◆ TASK BRIEF: Copy out each line containing "Socks" from the entries below.
---------- RECORDS FOR THE TASK
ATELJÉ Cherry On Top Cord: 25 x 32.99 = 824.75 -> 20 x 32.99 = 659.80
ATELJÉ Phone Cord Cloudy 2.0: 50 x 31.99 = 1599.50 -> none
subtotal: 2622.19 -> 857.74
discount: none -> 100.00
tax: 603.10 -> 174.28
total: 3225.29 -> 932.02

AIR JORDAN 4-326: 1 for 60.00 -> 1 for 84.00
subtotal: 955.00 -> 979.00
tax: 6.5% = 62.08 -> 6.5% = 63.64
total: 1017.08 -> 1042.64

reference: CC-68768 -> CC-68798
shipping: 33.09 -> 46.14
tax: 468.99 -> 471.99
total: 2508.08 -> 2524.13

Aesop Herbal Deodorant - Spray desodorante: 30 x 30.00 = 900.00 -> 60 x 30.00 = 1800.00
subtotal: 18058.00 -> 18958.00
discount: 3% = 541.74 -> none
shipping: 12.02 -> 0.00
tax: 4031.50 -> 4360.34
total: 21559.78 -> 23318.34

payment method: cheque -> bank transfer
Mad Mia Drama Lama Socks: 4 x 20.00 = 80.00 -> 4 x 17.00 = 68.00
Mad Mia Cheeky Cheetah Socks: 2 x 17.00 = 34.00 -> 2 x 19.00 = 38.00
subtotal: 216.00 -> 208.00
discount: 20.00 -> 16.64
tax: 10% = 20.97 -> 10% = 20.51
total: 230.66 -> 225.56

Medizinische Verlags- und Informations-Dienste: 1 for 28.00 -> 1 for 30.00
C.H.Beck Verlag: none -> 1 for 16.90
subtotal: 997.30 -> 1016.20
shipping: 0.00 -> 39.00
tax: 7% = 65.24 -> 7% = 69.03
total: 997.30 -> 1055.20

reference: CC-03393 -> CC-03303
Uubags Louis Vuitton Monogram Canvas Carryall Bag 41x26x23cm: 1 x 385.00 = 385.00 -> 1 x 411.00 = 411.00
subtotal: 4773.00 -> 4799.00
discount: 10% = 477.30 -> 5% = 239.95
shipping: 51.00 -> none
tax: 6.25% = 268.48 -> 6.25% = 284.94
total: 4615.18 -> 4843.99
--------------------
◆ RESULT:
Mad Mia Drama Lama Socks: 4 x 20.00 = 80.00 -> 4 x 17.00 = 68.00
Mad Mia Cheeky Cheetah Socks: 2 x 17.00 = 34.00 -> 2 x 19.00 = 38.00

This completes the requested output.